=== Records provided ===

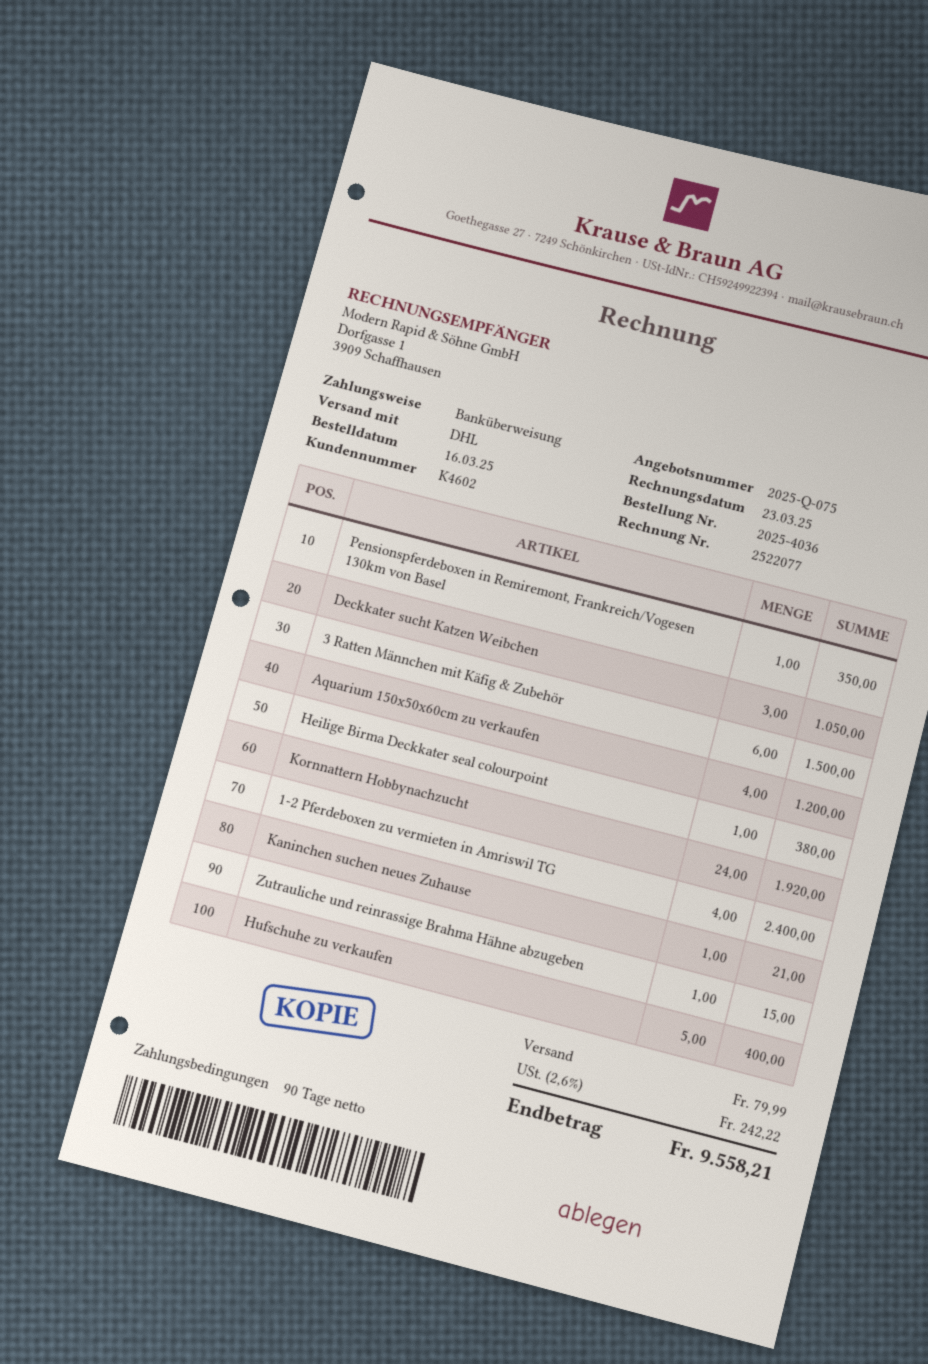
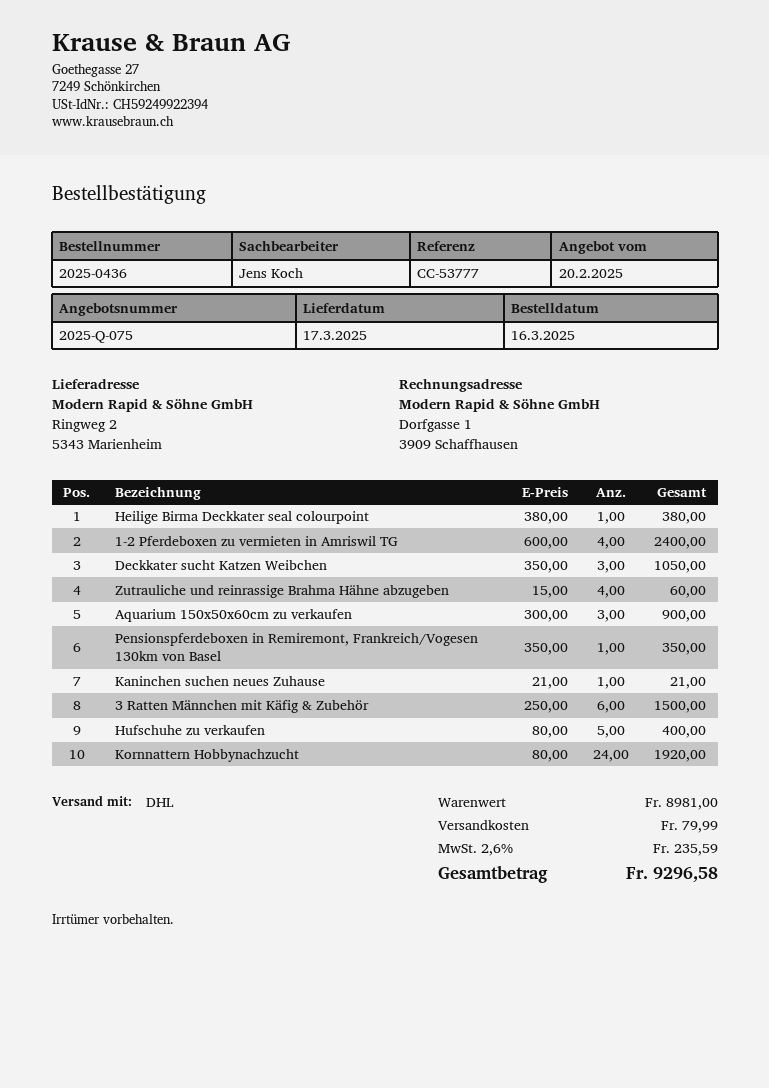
order number: 2025-4036 -> 2025-0436
Aquarium 150x50x60cm zu verkaufen: 4 for 1200.00 -> 3 for 900.00
Zutrauliche und reinrassige Brahma Hähne abzugeben: 1 for 15.00 -> 4 for 60.00
tax: 2.6% = 242.22 -> 2.6% = 235.59
total: 9558.21 -> 9296.58

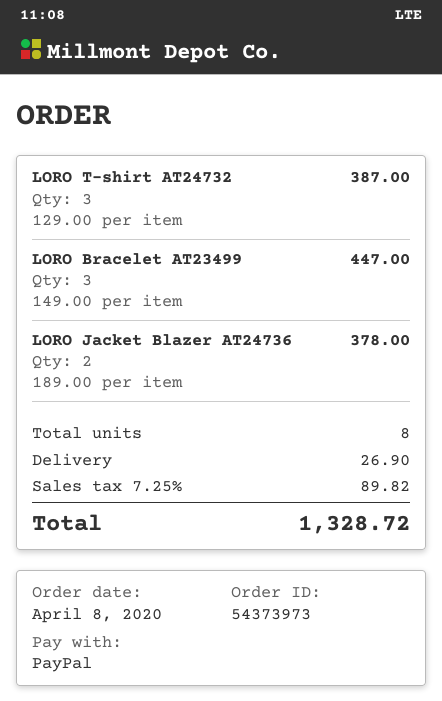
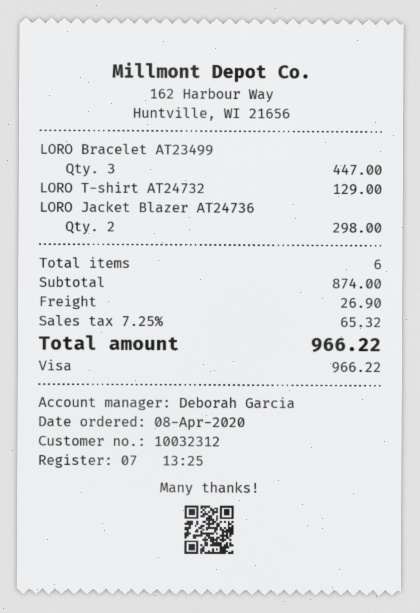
payment method: PayPal -> Visa
LORO T-shirt AT24732: 3 for 387.00 -> 1 for 129.00
LORO Jacket Blazer AT24736: 2 for 378.00 -> 2 for 298.00
total quantity: 8 -> 6
tax: 7.25% = 89.82 -> 7.25% = 65.32
total: 1328.72 -> 966.22

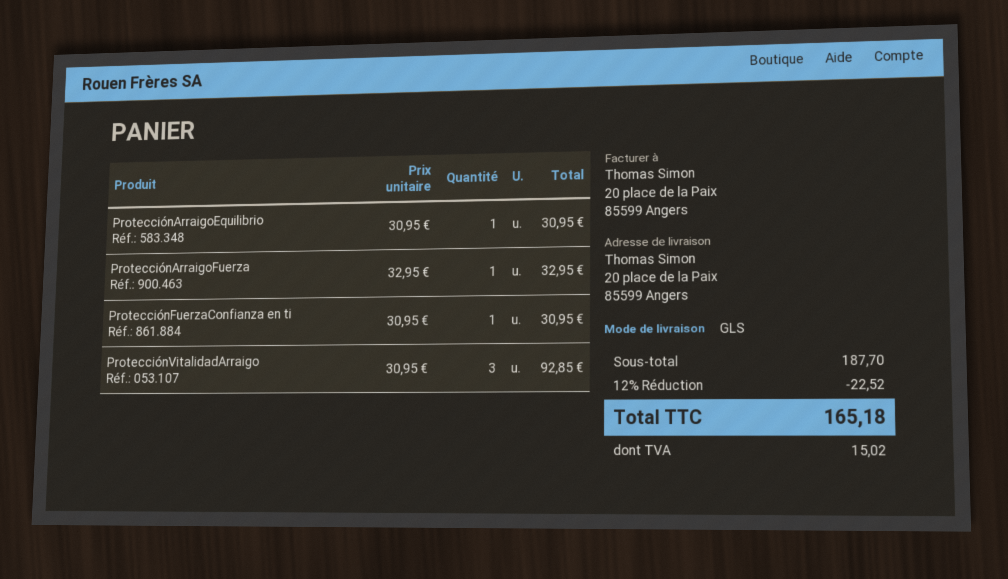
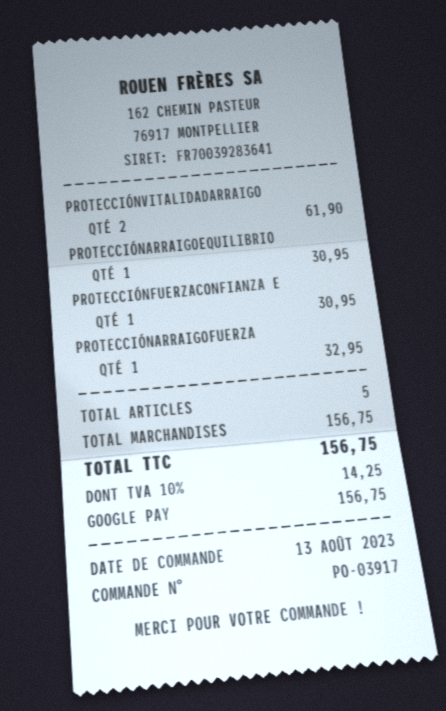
ProtecciónVitalidadArraigo: 3 for 92.85 -> 2 for 61.90
subtotal: 187.70 -> 156.75
discount: 12% = 22.52 -> none
tax: 15.02 -> 14.25
total: 165.18 -> 156.75

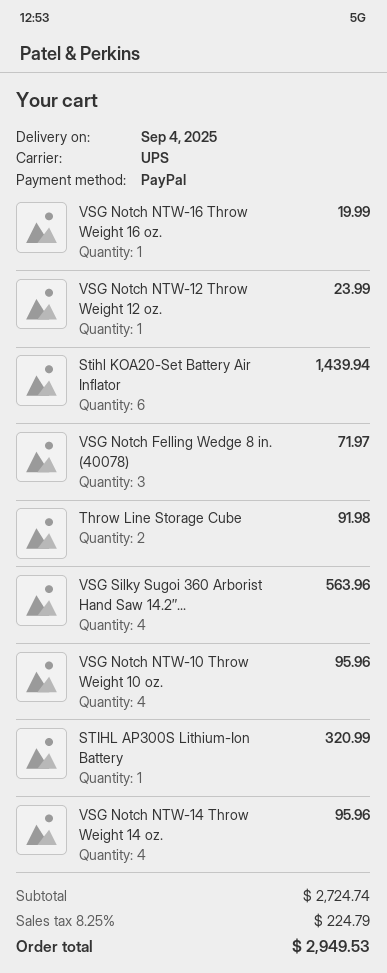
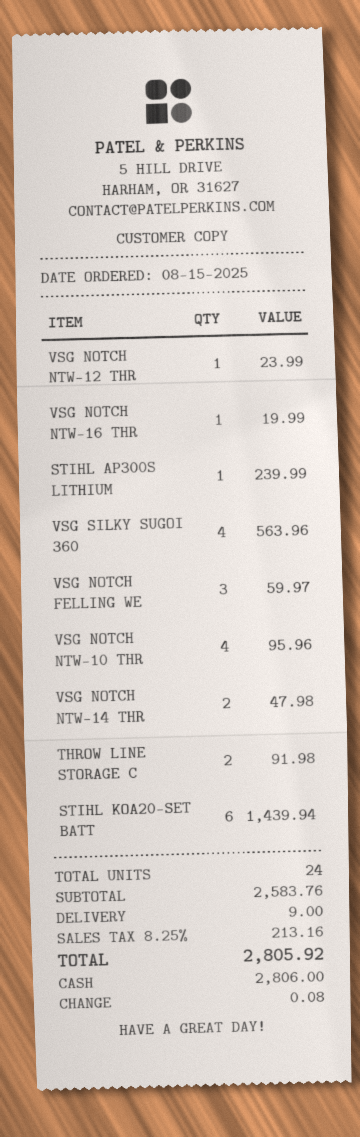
payment method: PayPal -> cash
VSG Notch Felling Wedge 8 in. (40078): 3 for 71.97 -> 3 for 59.97
STIHL AP300S Lithium-Ion Battery: 1 for 320.99 -> 1 for 239.99
VSG Notch NTW-14 Throw Weight 14 oz.: 4 for 95.96 -> 2 for 47.98
subtotal: 2724.74 -> 2583.76
shipping: none -> 9.00
tax: 8.25% = 224.79 -> 8.25% = 213.16
total: 2949.53 -> 2805.92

===

*Exercise prompt*
Return each line of the entries that holds the string "PayPal".

*Response to the exercise*
payment method: PayPal -> Visa
payment method: PayPal -> cash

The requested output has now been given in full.